1. The original push for an equal rights amendment came from the National Woman’s Party (NWP) in 1921. The first version, introduced into Congress in 1923, was the “Lucretia Mott Amendment,” which read: “Men and women shall have equal rights throughout the United States and every place subject to its jurisdiction.” That version of the amendment was introduced in every session of Congress from 1923 to 1942.

2. In 1943, NWP founder and head Alice Paul rewrote the ERA to reflect the Fifteenth and Nineteenth Amendments. The “Alice Paul Amendment” read: “Equality of rights under the law shall not be denied or abridged by the United States or by any state on account of sex.” This version was introduced in every session of Congress from 1943 to 1972. During most of those years, the ERA had attached to it the Hayden Clause, which read: “Nothing in this Amendment will be construed to deprive persons of the female sex of any of the rights, benefits, and exemptions now conferred by law on persons of the female sex.” Many women’s rights groups and supporters, however, rejected this addition.

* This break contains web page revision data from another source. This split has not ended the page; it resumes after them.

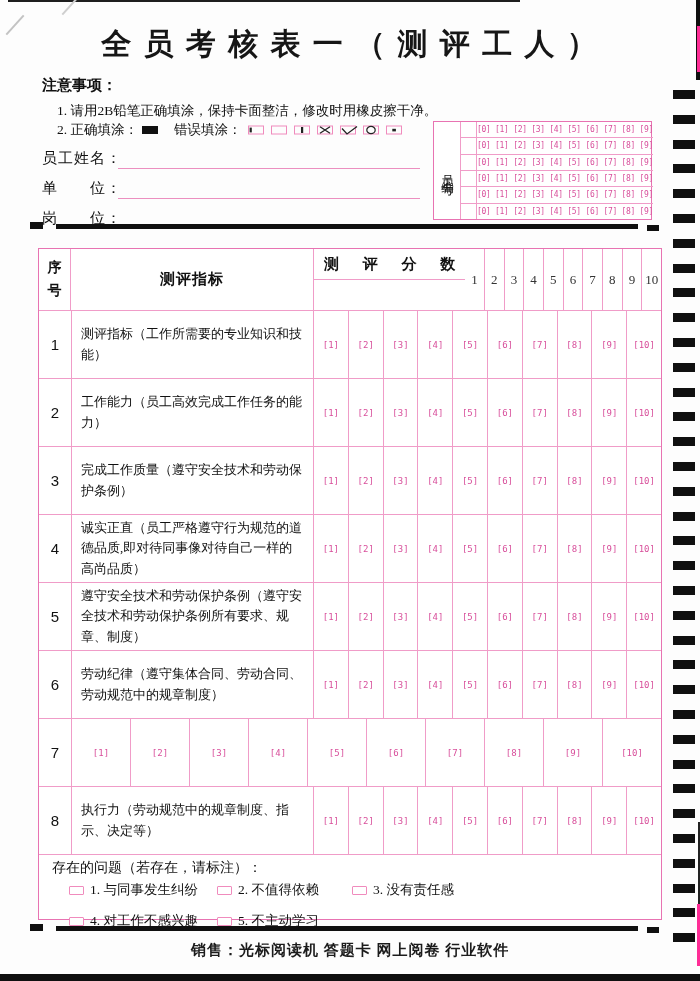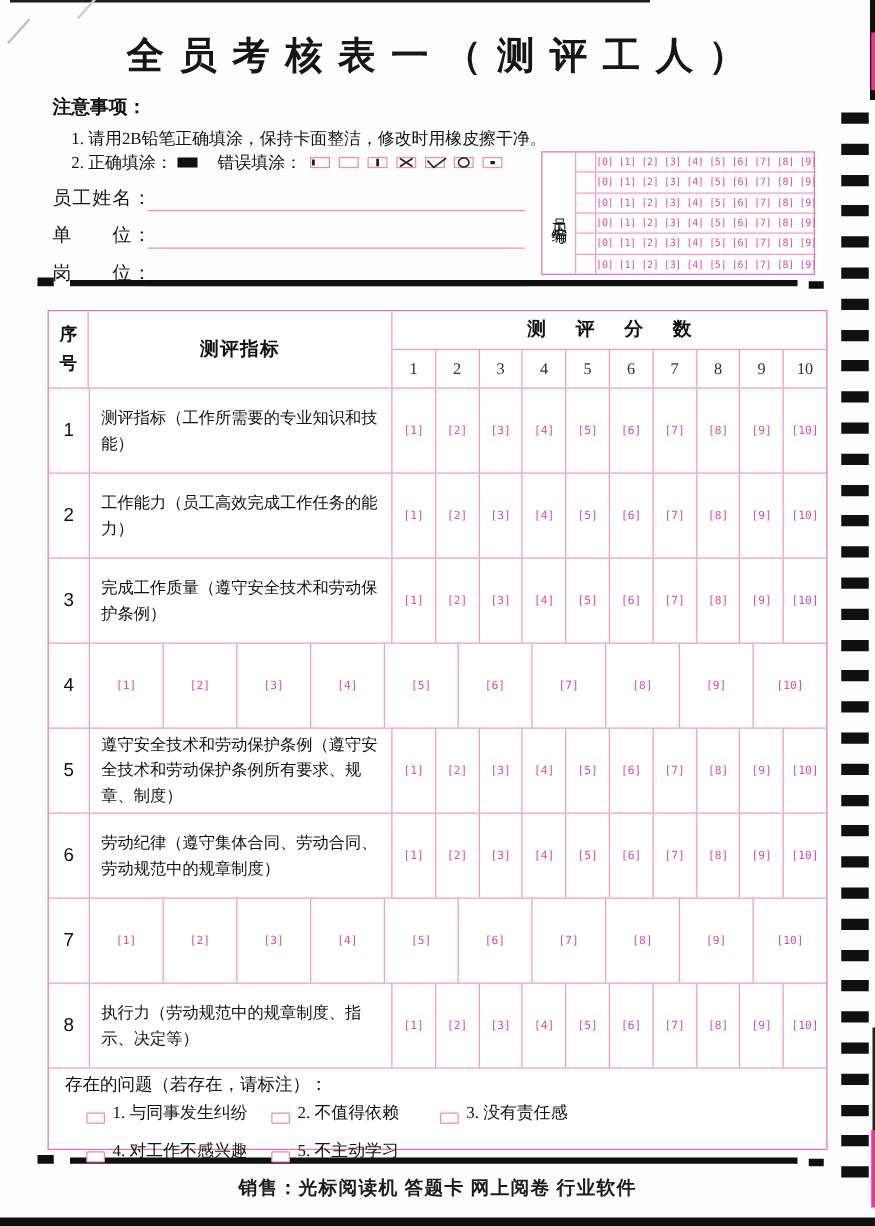"测 评 分 数" .h-score { flex-direction: column -> row }
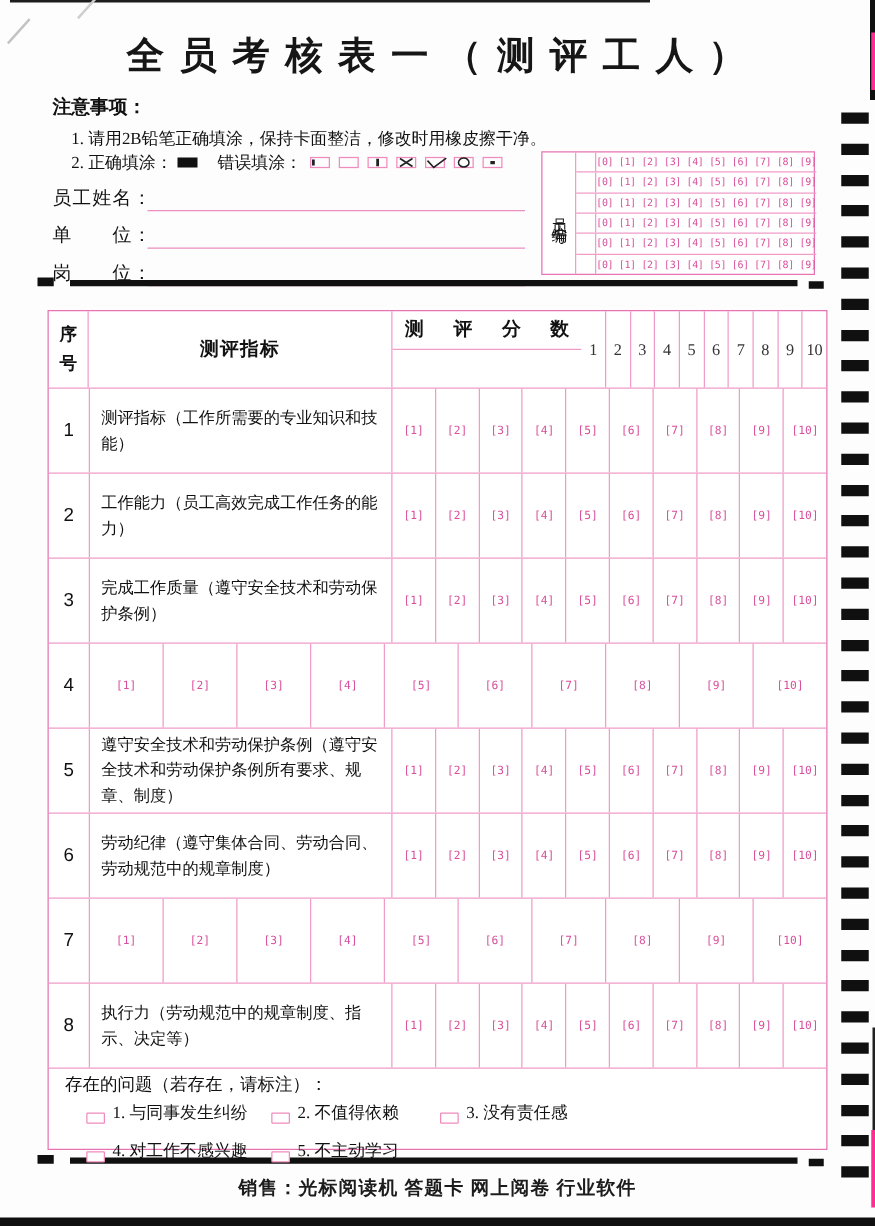"诚实正直（员工严格遵守行为规范的道德品质,即对待同事像对待自己一样的高尚品质）" div.c-ind { html: none -> <div>诚实正直（员工严格遵守行为规范的道德品质,即对待同事像对待自己一样的高尚品质）</div> }
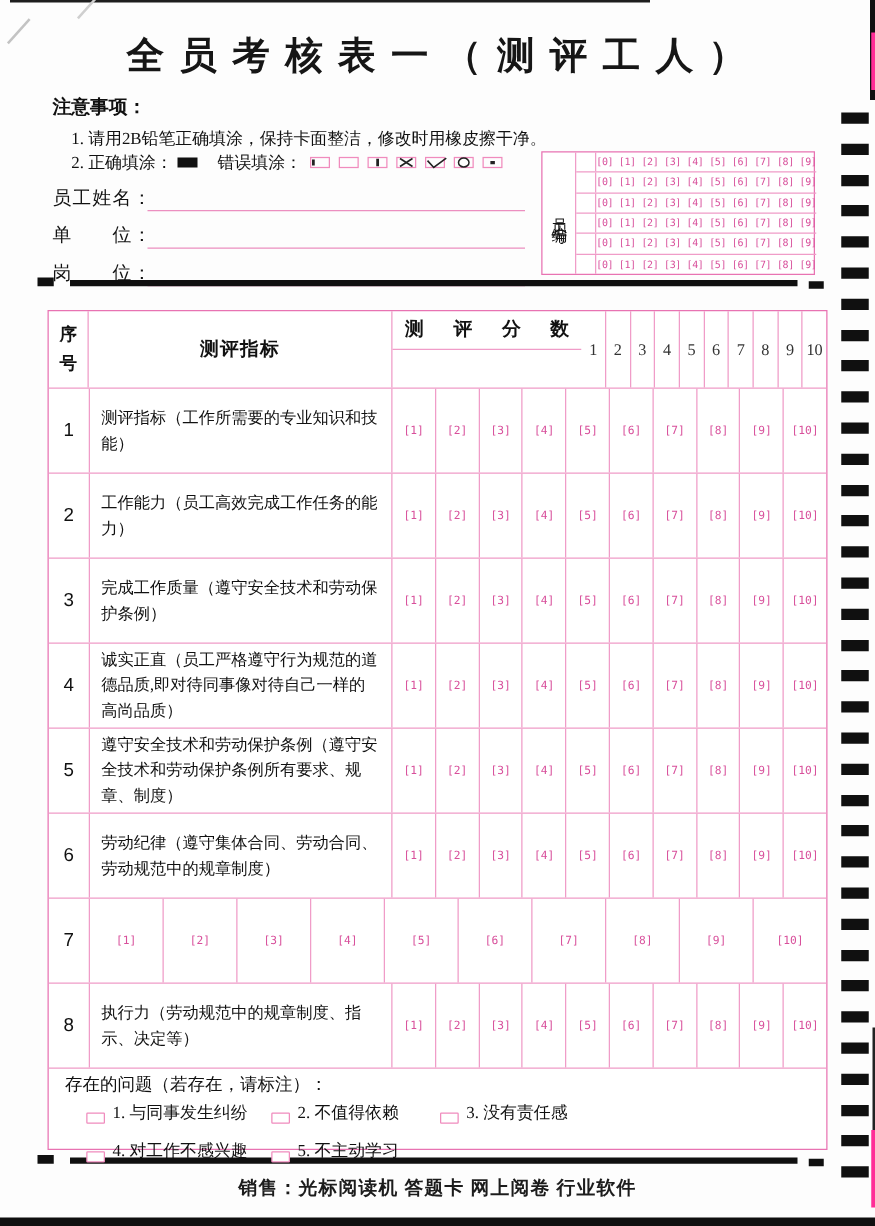"1. 与同事发生纠纷" .p-item { align-items: flex-end -> center }
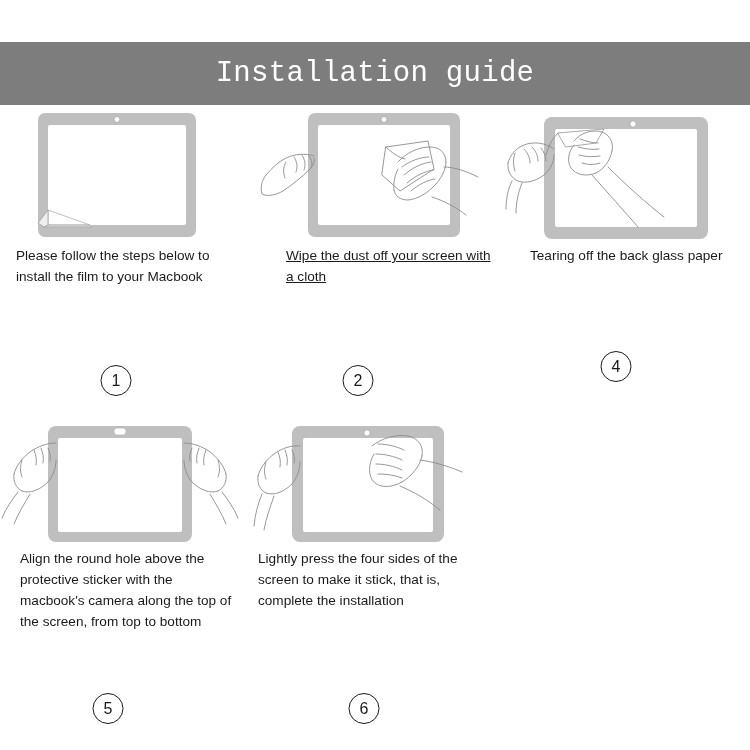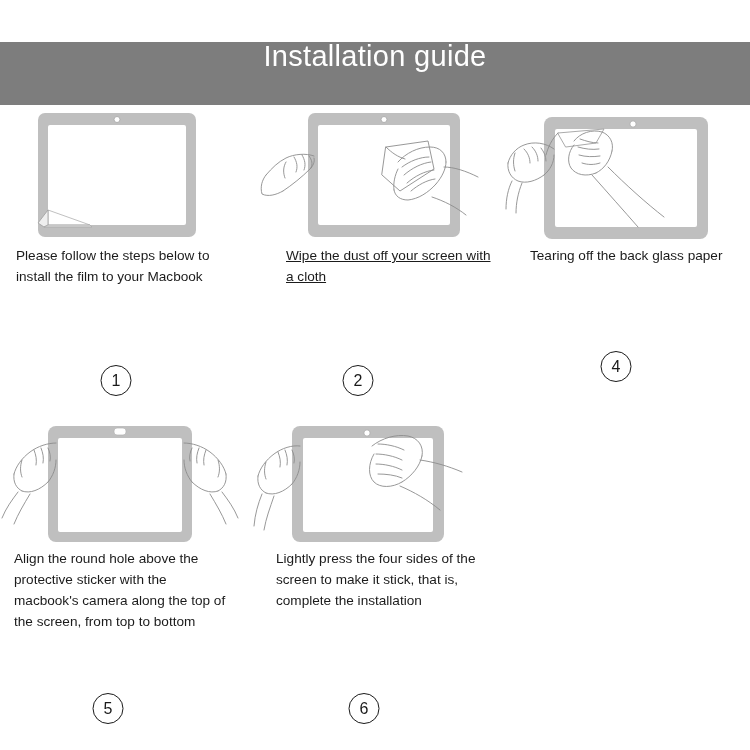"Installation guide" .header-band { align-items: none -> center; font-family: none -> Liberation Mono, monospace }
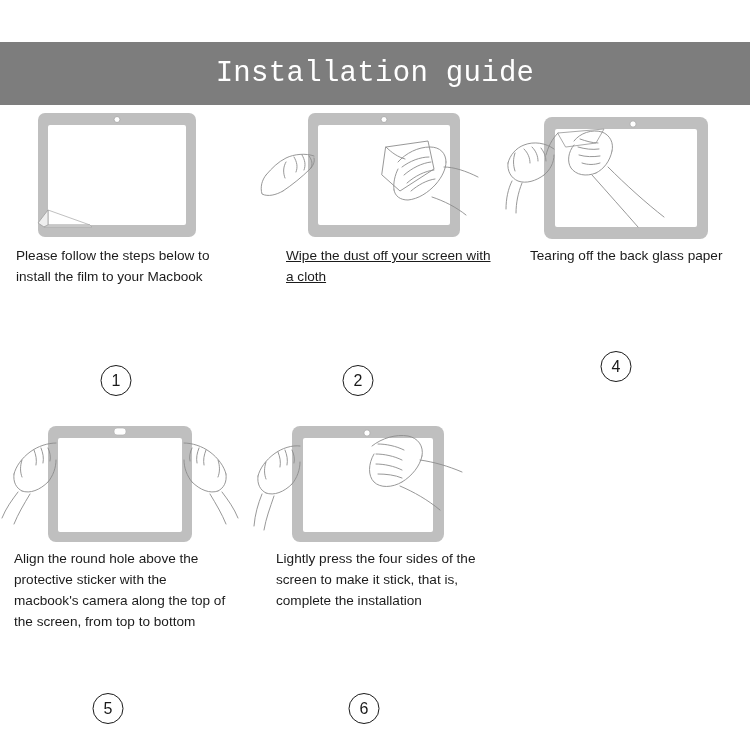"Align the round hole above" .c5 .caption { margin-left: 14px -> 20px }
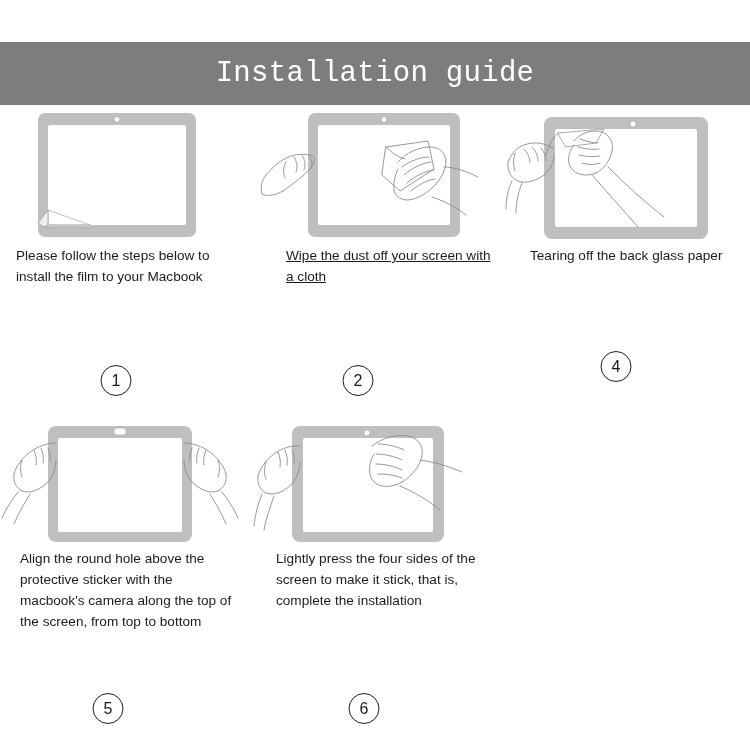"Lightly press the four sides" .c6 .caption { margin-left: 26px -> 8px }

3. In 1972, a reworded version of the ERA was introduced that states:

  • Section 1. Equality of rights under the law shall not be denied or abridged by the United States or by any state on account of sex.
  • Section 2. The Congress shall have the power to enforce, by appropriate legislation, the provisions of this article.
  • Section 3. This amendment shall take effect two years after the date of ratification.

This version passed both houses of Congress and was submitted to the state legislatures for ratification.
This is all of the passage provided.